*** Data provided

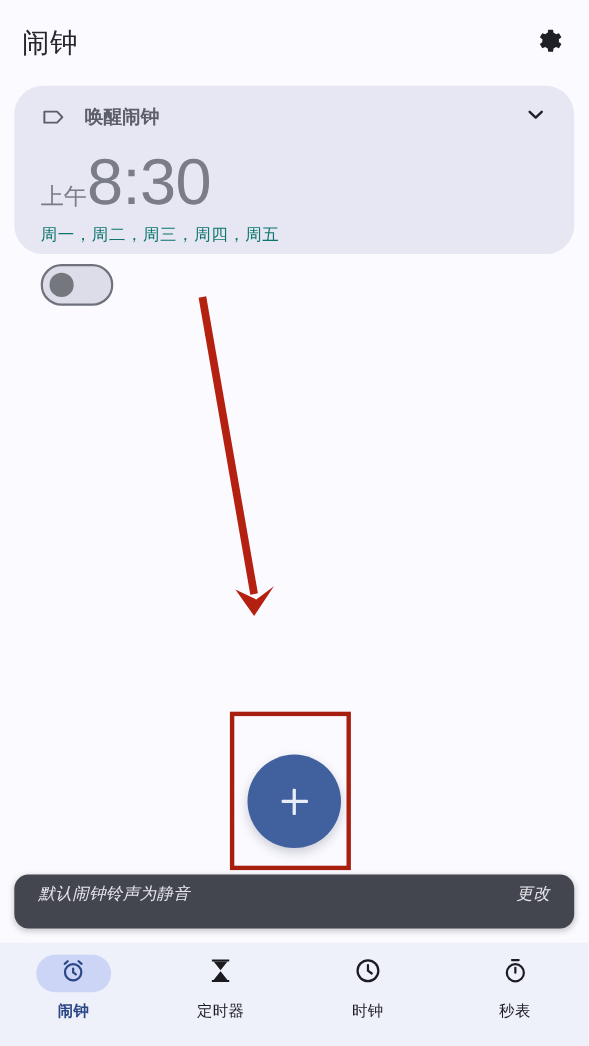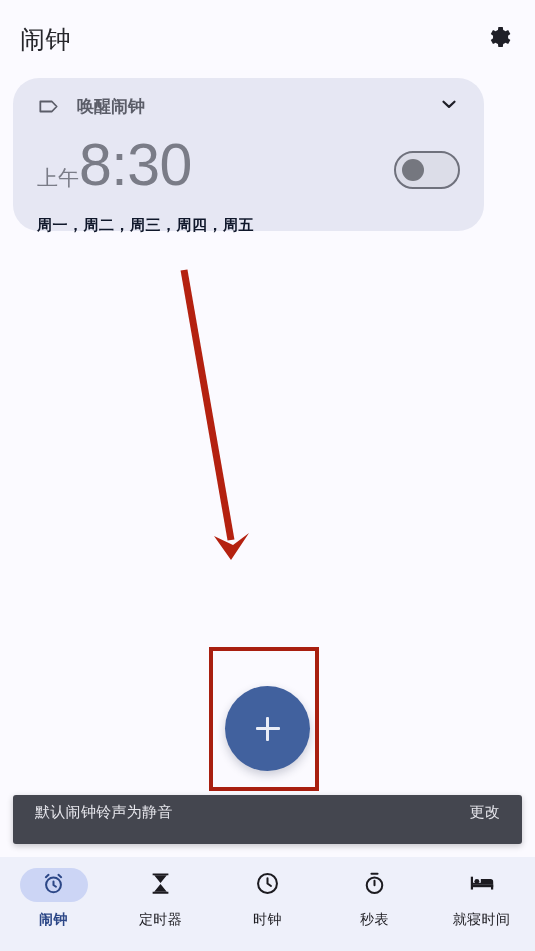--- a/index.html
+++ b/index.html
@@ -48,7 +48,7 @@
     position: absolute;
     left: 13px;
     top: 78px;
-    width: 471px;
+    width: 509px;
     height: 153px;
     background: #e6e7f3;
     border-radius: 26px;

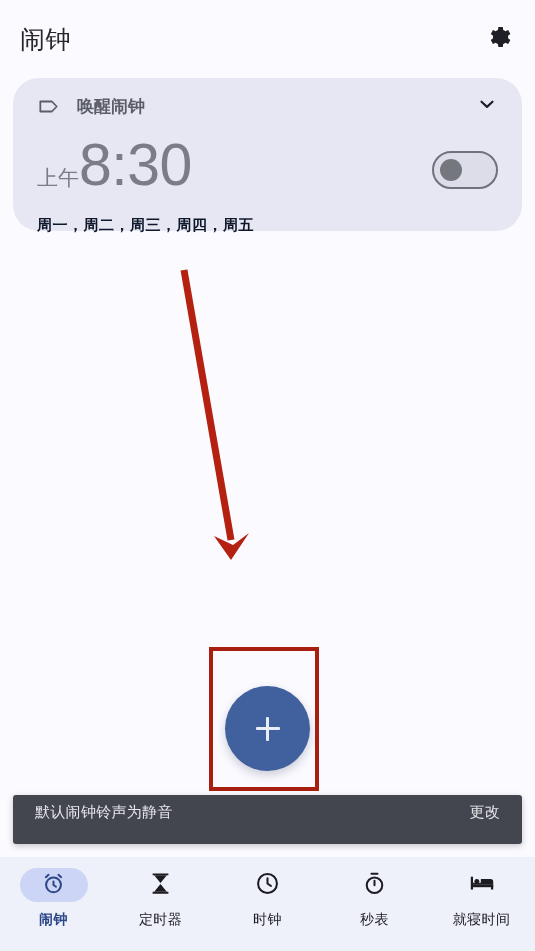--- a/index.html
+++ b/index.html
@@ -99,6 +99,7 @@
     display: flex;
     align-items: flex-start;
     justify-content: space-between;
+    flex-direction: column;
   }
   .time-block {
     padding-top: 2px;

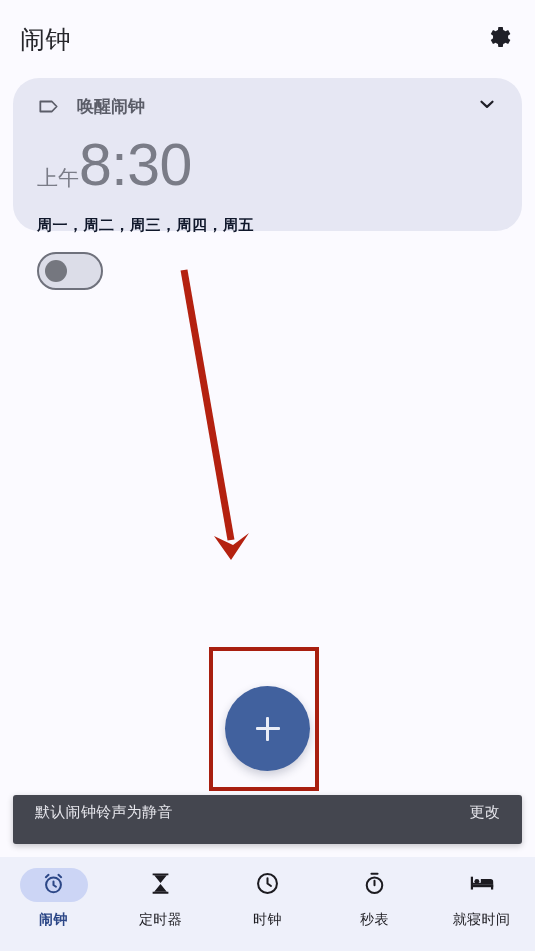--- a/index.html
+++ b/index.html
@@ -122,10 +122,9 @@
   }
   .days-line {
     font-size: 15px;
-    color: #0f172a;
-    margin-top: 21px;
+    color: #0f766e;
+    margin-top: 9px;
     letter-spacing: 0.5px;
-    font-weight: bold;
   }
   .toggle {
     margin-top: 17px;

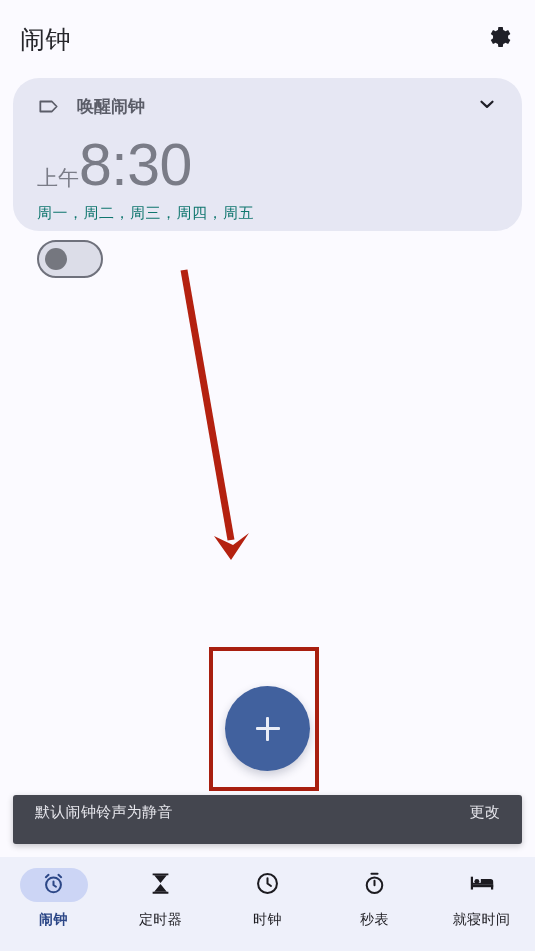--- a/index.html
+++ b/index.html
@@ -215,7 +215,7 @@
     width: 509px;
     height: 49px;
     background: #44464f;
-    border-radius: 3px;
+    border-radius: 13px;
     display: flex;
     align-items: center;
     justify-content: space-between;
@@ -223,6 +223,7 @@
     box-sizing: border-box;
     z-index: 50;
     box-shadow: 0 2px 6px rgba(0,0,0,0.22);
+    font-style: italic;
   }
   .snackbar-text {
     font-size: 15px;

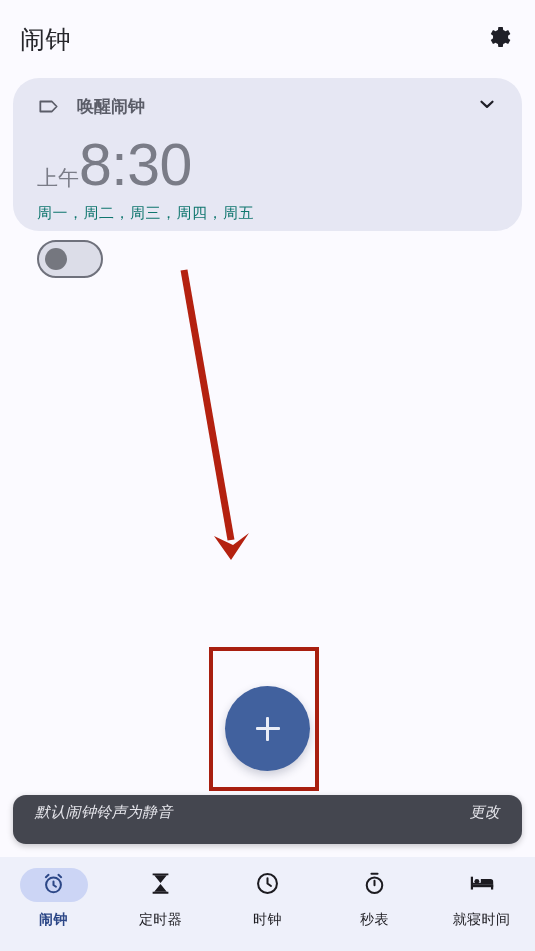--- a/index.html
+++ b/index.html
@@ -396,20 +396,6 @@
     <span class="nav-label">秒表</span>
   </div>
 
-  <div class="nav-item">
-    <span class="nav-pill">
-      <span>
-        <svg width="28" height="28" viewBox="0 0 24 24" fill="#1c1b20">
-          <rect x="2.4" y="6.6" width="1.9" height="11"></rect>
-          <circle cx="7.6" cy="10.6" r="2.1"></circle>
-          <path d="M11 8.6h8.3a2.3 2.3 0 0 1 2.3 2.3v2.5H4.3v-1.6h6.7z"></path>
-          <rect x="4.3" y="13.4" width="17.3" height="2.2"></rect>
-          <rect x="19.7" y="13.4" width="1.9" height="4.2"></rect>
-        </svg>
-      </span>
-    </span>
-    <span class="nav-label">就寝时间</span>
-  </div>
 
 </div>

******

▶ [Assigned task]: Pull every line containing the word "label" out of the entries above.

▶ [Solution to this problem]:
     <span class="nav-label">秒表</span>
-    <span class="nav-label">就寝时间</span>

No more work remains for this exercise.